What is needed:
An exact copy of every entry is needed here; the images stay out.

*** Opening Records to use ***

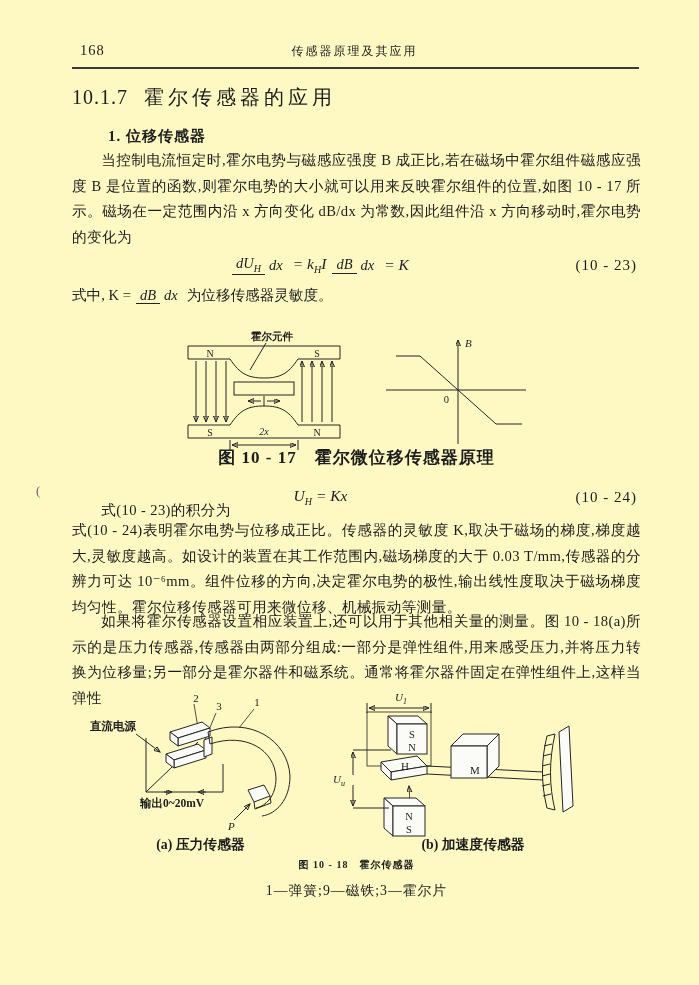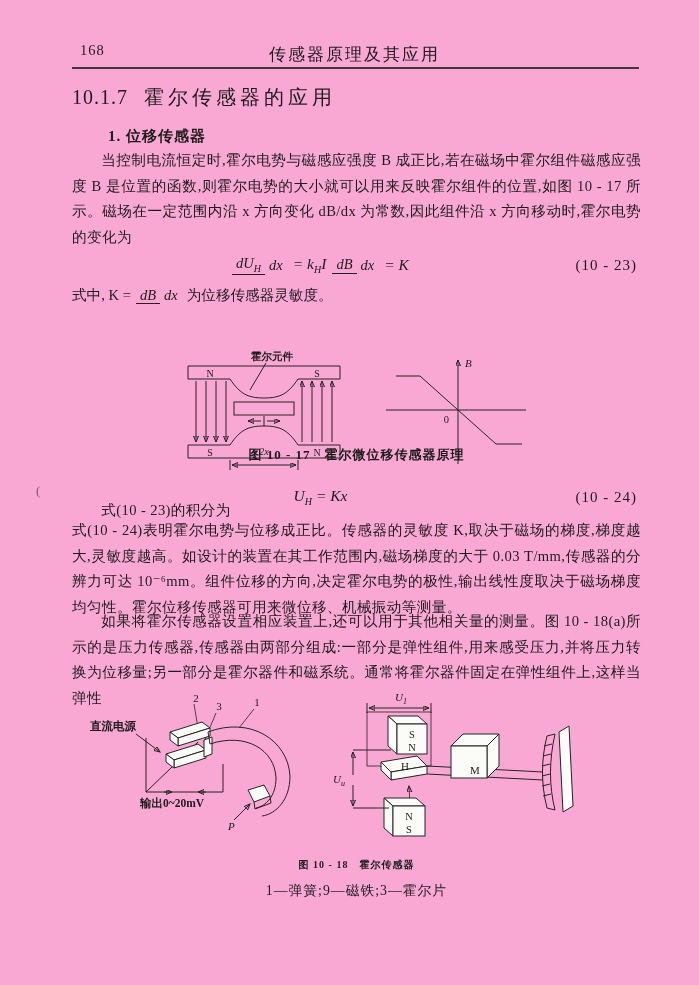"168" .page { background: #f9a8d4 -> #fef9c3 }
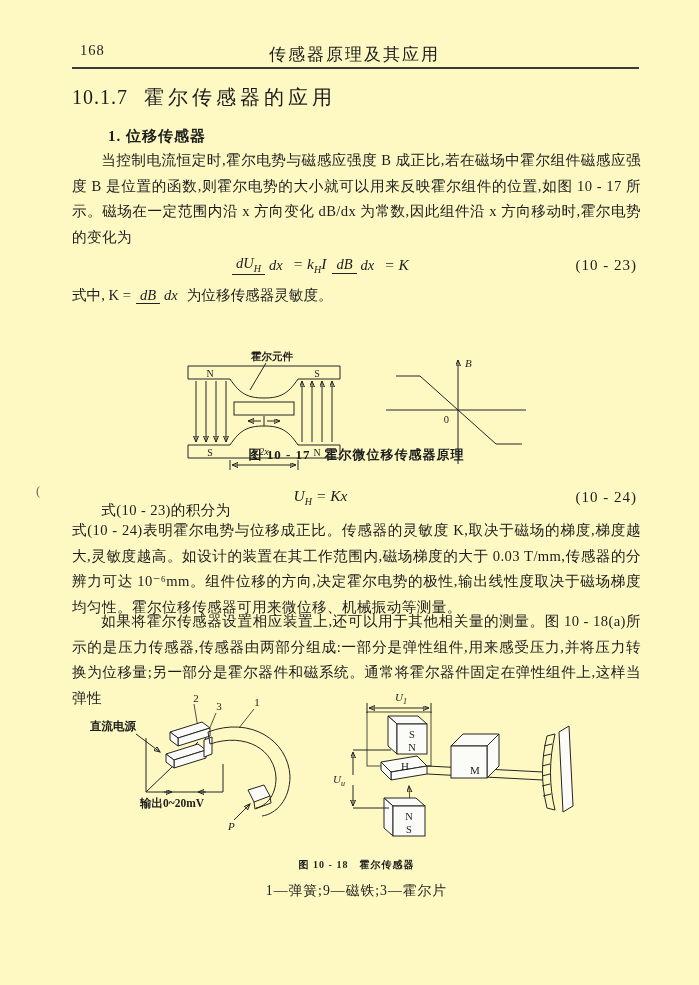"传感器原理及其应用" .hdr .rtitle { font-size: 17px -> 12px }
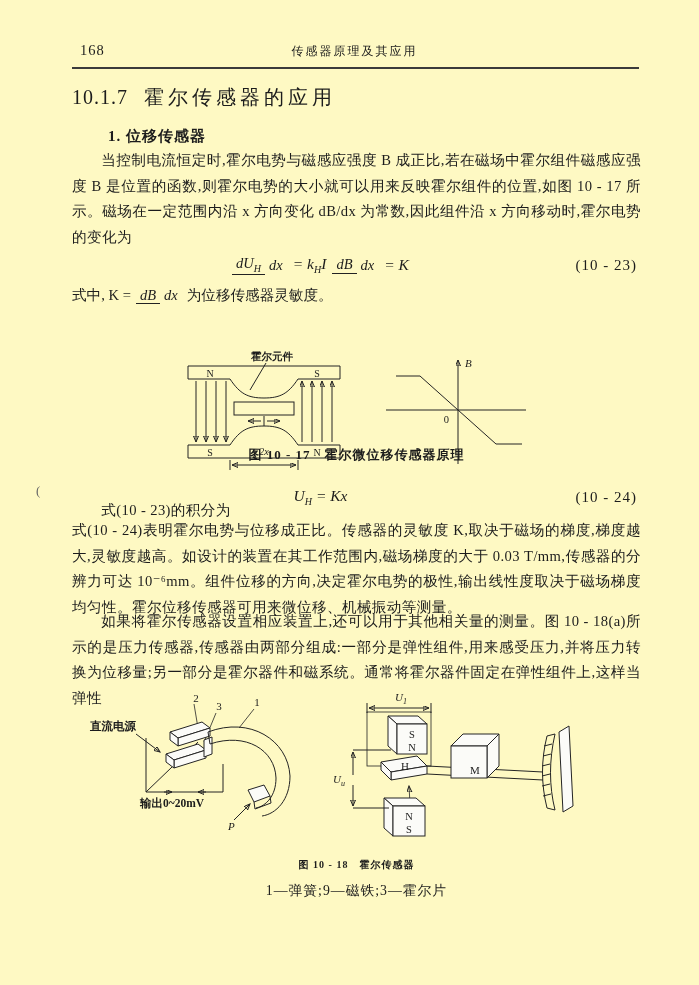"霍尔元件" .figrow17 { margin-top: 20px -> none }
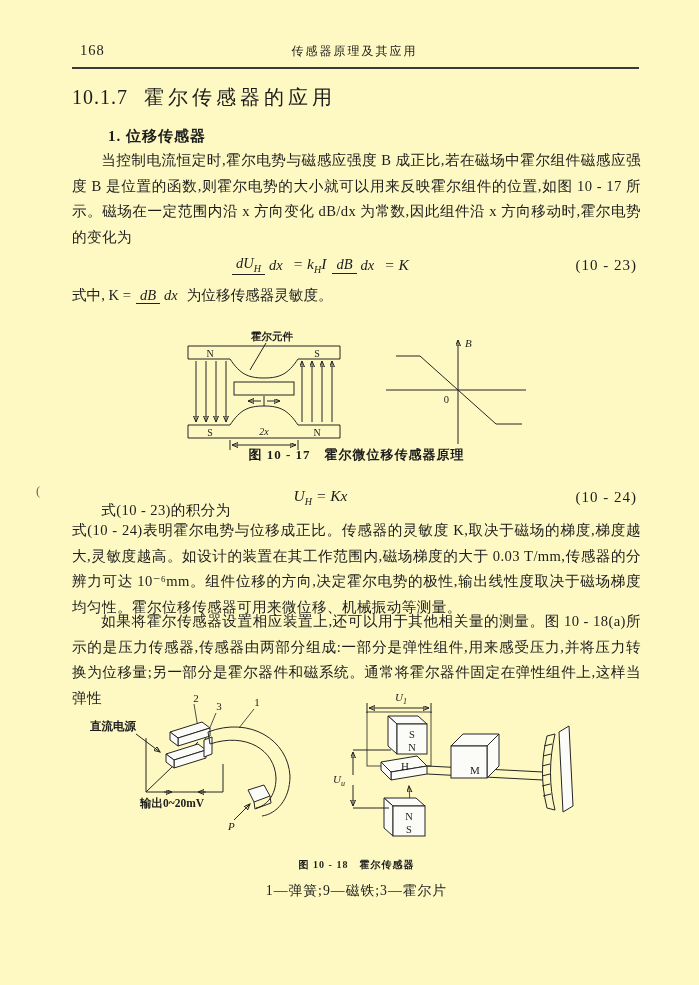"图 10 - 17 霍尔微位移传感器原理" .figcap { font-size: 13px -> 17px }
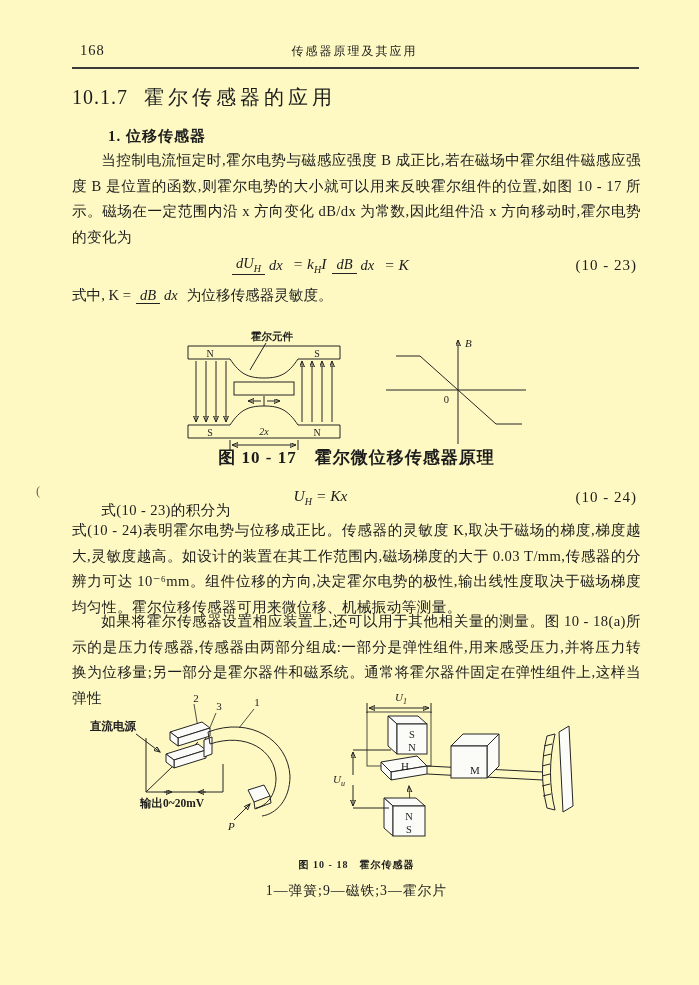"(a) 压力传感器" div.subcaps { html: none -> <div> <span>(a) 压力传感器</span> <span>(b) 加速度传感器</span> </div> }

*** Closing Records to use ***

Exercise solution:
"168" .page { background: #f9a8d4 -> #fef9c3 }
"传感器原理及其应用" .hdr .rtitle { font-size: 17px -> 12px }
"霍尔元件" .figrow17 { margin-top: 20px -> none }
"图 10 - 17 霍尔微位移传感器原理" .figcap { font-size: 13px -> 17px }
"(a) 压力传感器" div.subcaps { html: none -> <div> <span>(a) 压力传感器</span> <span>(b) 加速度传感器</span> </div> }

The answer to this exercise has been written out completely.